Supplied material section start

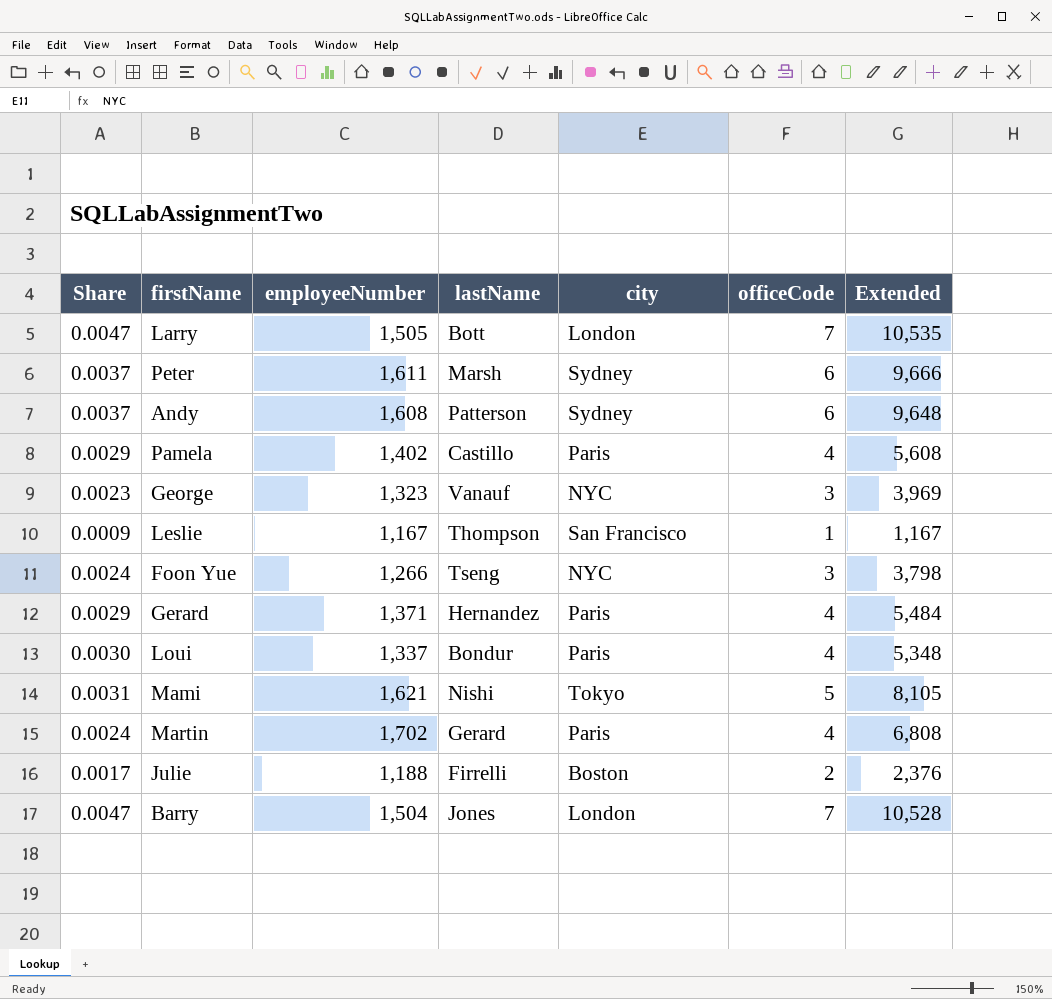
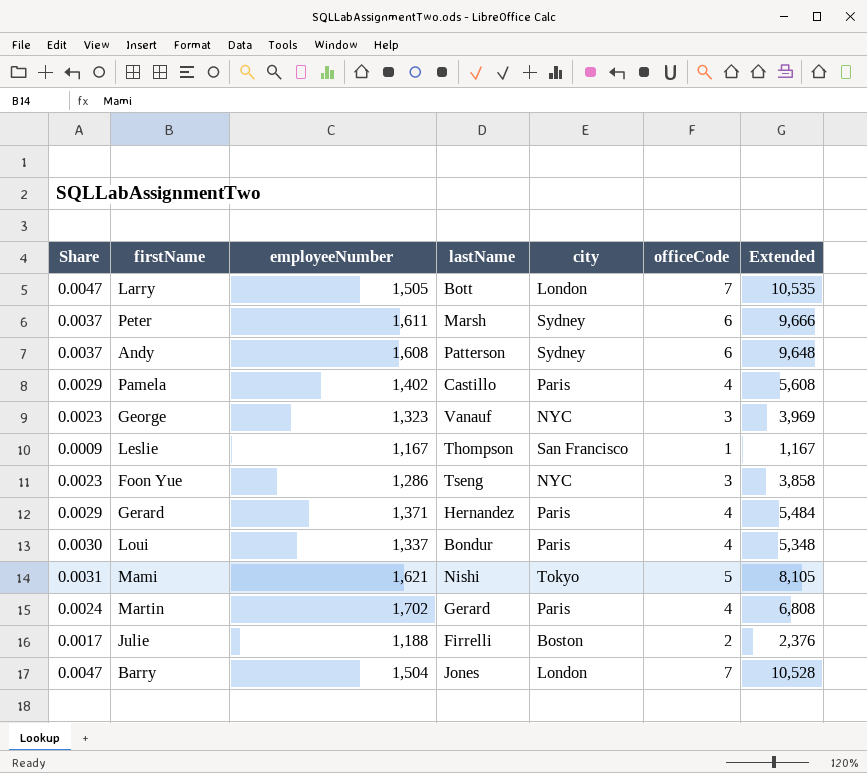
Foon Yue | Share: 0.0024 -> 0.0023
Foon Yue | employeeNumber: 1,266 -> 1,286
Foon Yue | Extended: 3,798 -> 3,858

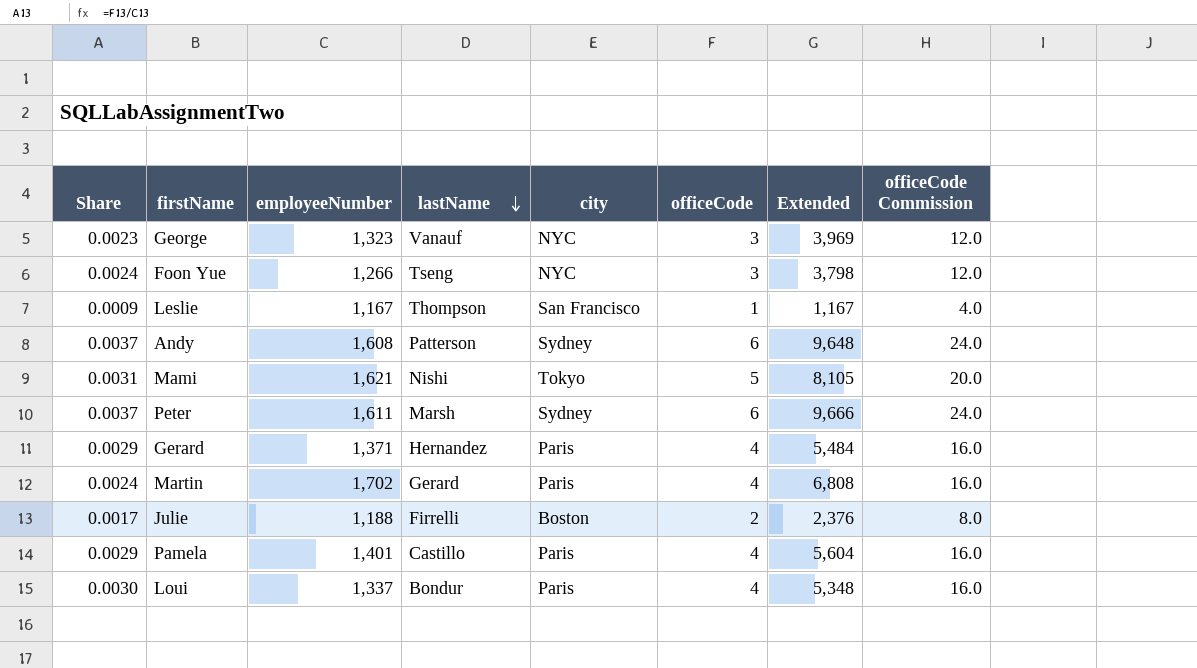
row order: none -> lastName descending
column officeCode Commission | formula: none -> [officeCode] * 4
row Larry: 0.0047 | 1,505 | Bott | London | 7 | 10,535 -> none
row Barry: 0.0047 | 1,504 | Jones | London | 7 | 10,528 -> none
Foon Yue | Share: 0.0023 -> 0.0024
Foon Yue | employeeNumber: 1,286 -> 1,266
Foon Yue | Extended: 3,858 -> 3,798
Pamela | employeeNumber: 1,402 -> 1,401
Pamela | Extended: 5,608 -> 5,604

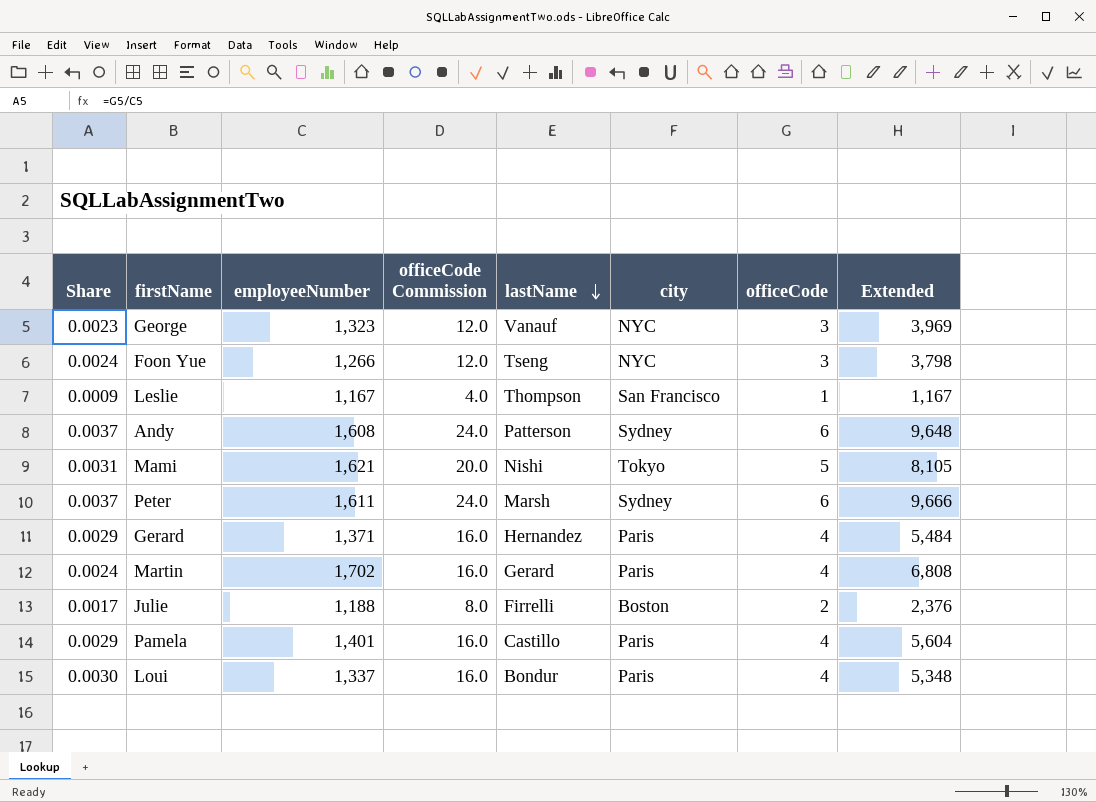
column officeCode Commission | position: 8 -> 4

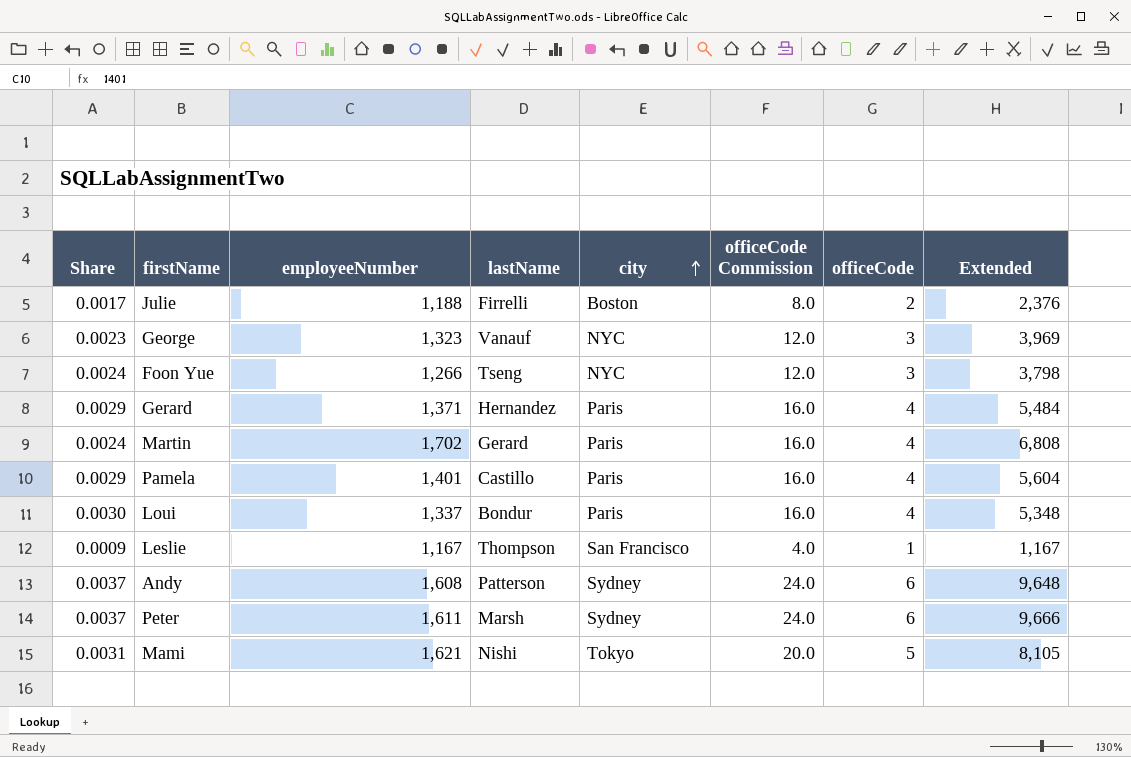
row order: lastName descending -> city ascending
column officeCode Commission | position: 4 -> 6

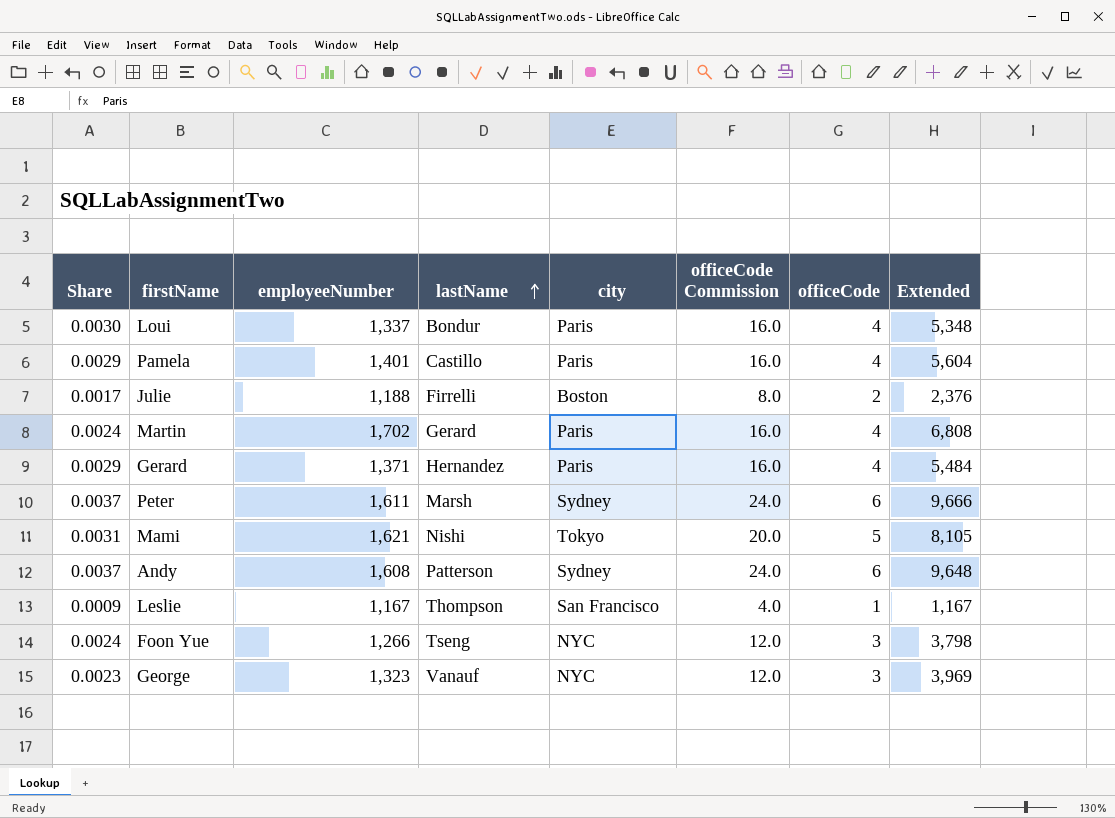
row order: city ascending -> lastName ascending

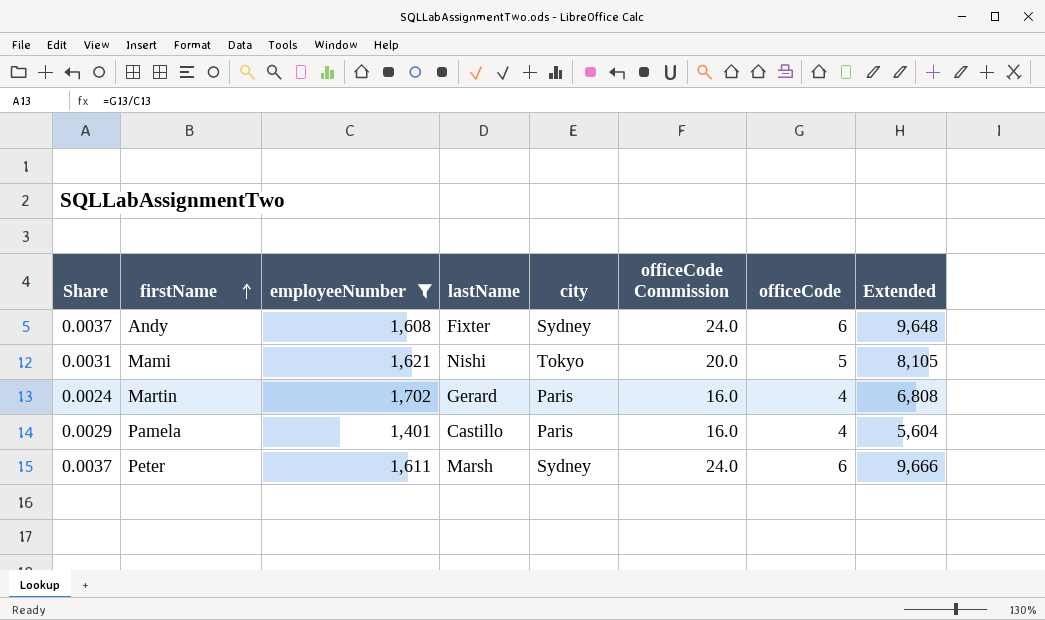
filter: none -> employeeNumber >= 1,401
row order: lastName ascending -> firstName ascending
Andy | lastName: Patterson -> Fixter

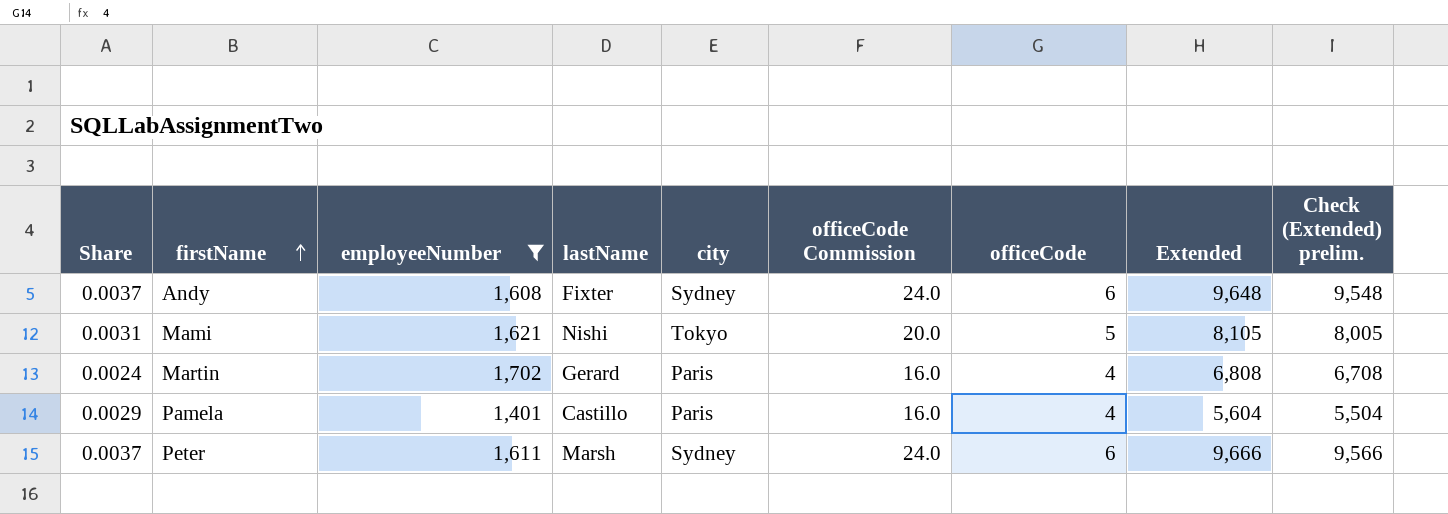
column Check (Extended) prelim. | formula: none -> [Extended] - 100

Supplied material section end

Look over the records above and copy each line that includes the string "Pamela".

Pamela | employeeNumber: 1,402 -> 1,401
Pamela | Extended: 5,608 -> 5,604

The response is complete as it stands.